> What you will do: Strip out the pictures and output each remaining line of the data word for word.

+++ Records supplied

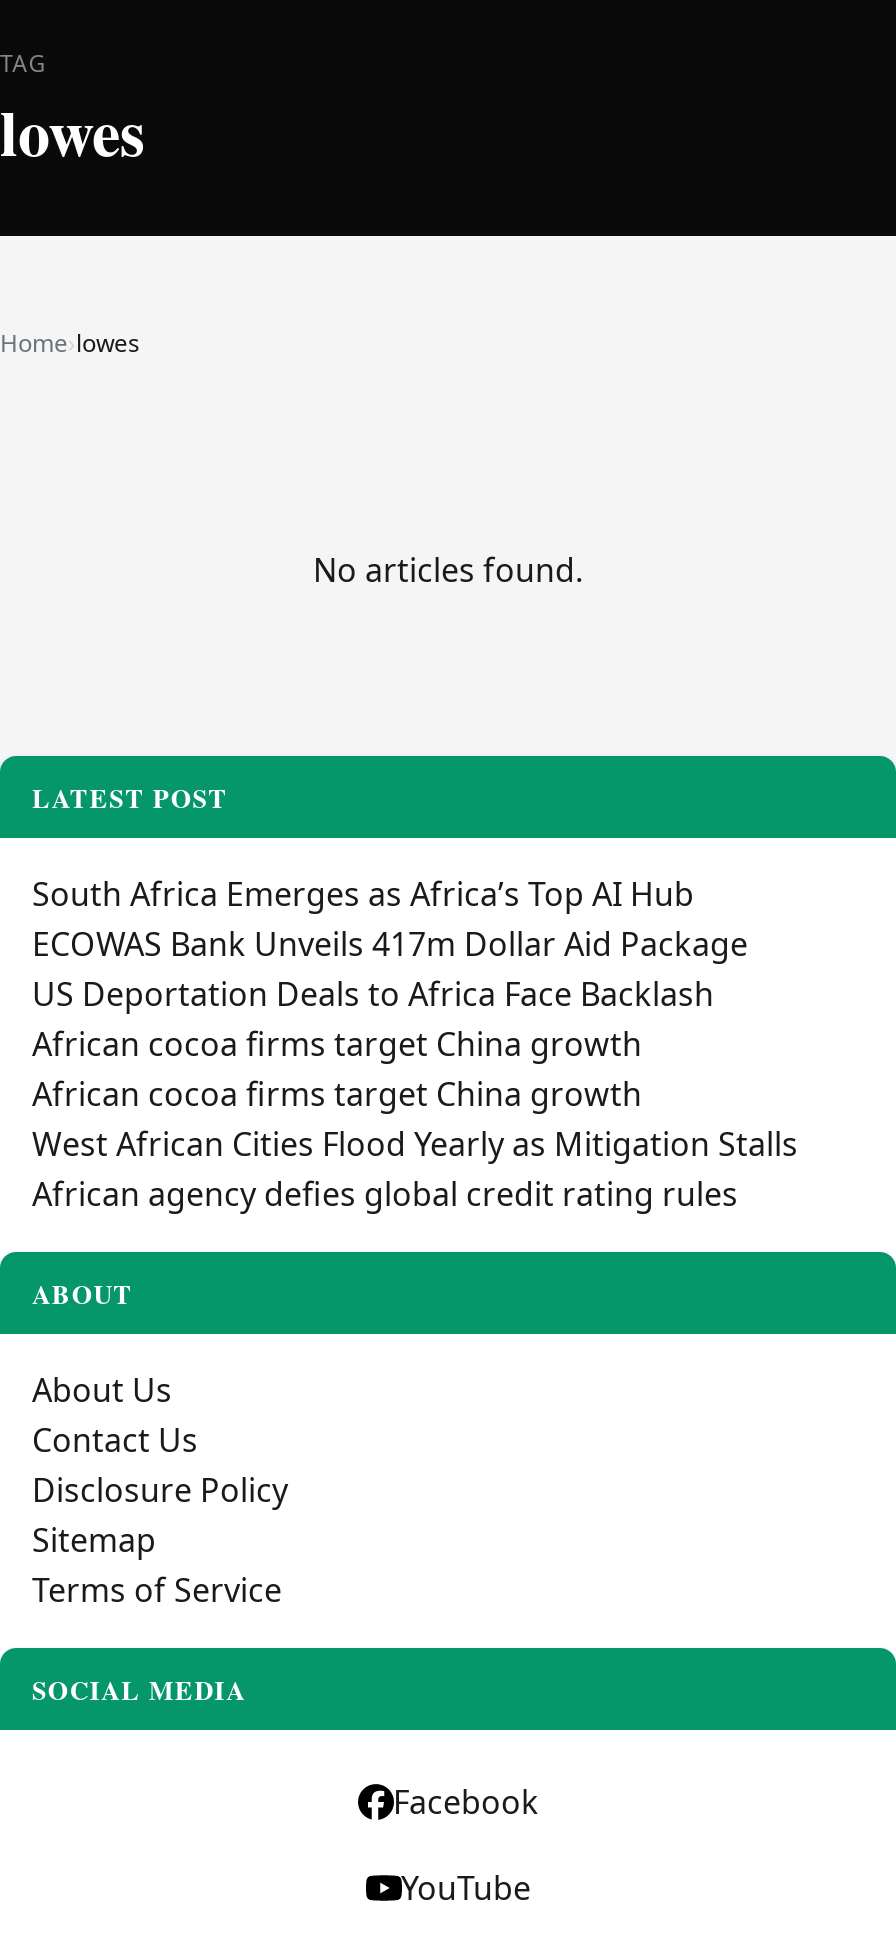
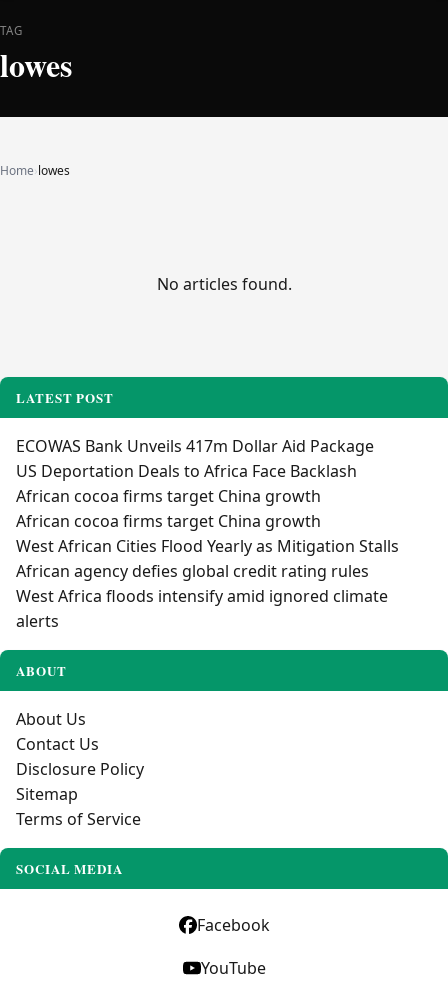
- South Africa Emerges as Africa’s Top AI Hub

moved up: ECOWAS Bank Unveils 417m Dollar Aid Package | US Deportation Deals to Africa Face Backlash | African cocoa firms target China growth | African cocoa firms target China growth | West African Cities Flood Yearly as Mitigation Stalls | African agency defies global credit rating rules

+ West Africa floods intensify amid ignored climate
+ alerts
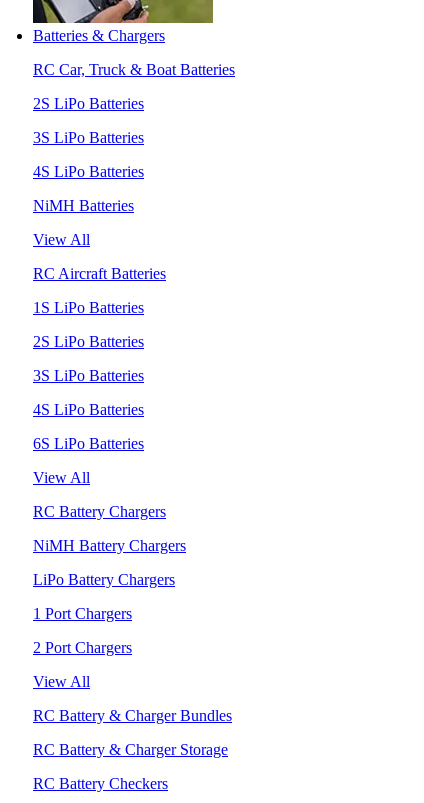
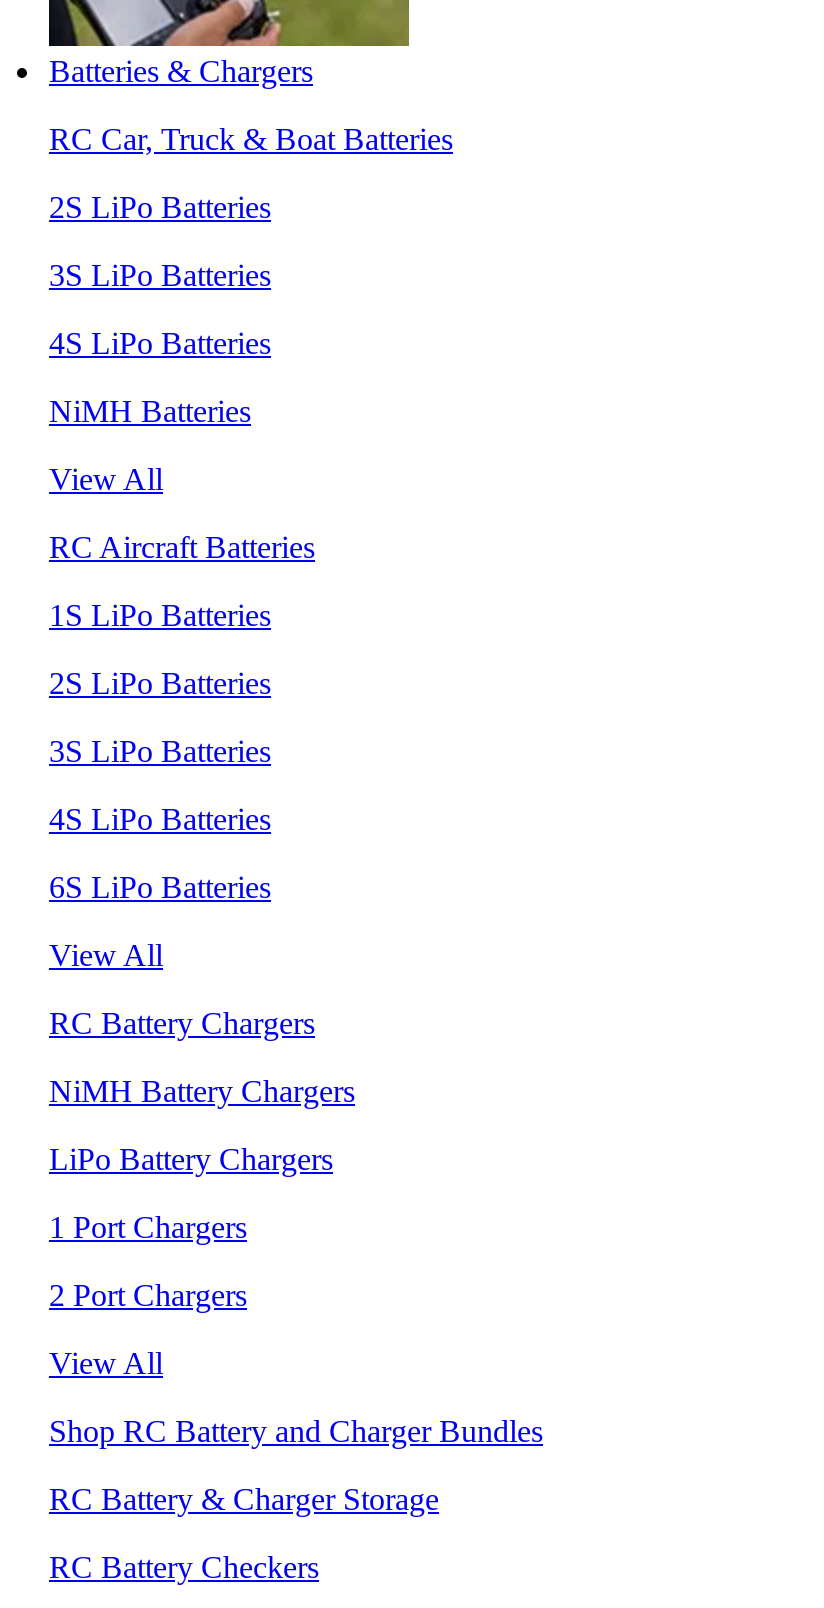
- RC Battery & Charger Bundles
+ Shop RC Battery and Charger Bundles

++++++

> Answer below:
- South Africa Emerges as Africa’s Top AI Hub

moved up: ECOWAS Bank Unveils 417m Dollar Aid Package | US Deportation Deals to Africa Face Backlash | African cocoa firms target China growth | African cocoa firms target China growth | West African Cities Flood Yearly as Mitigation Stalls | African agency defies global credit rating rules

+ West Africa floods intensify amid ignored climate
+ alerts
- RC Battery & Charger Bundles
+ Shop RC Battery and Charger Bundles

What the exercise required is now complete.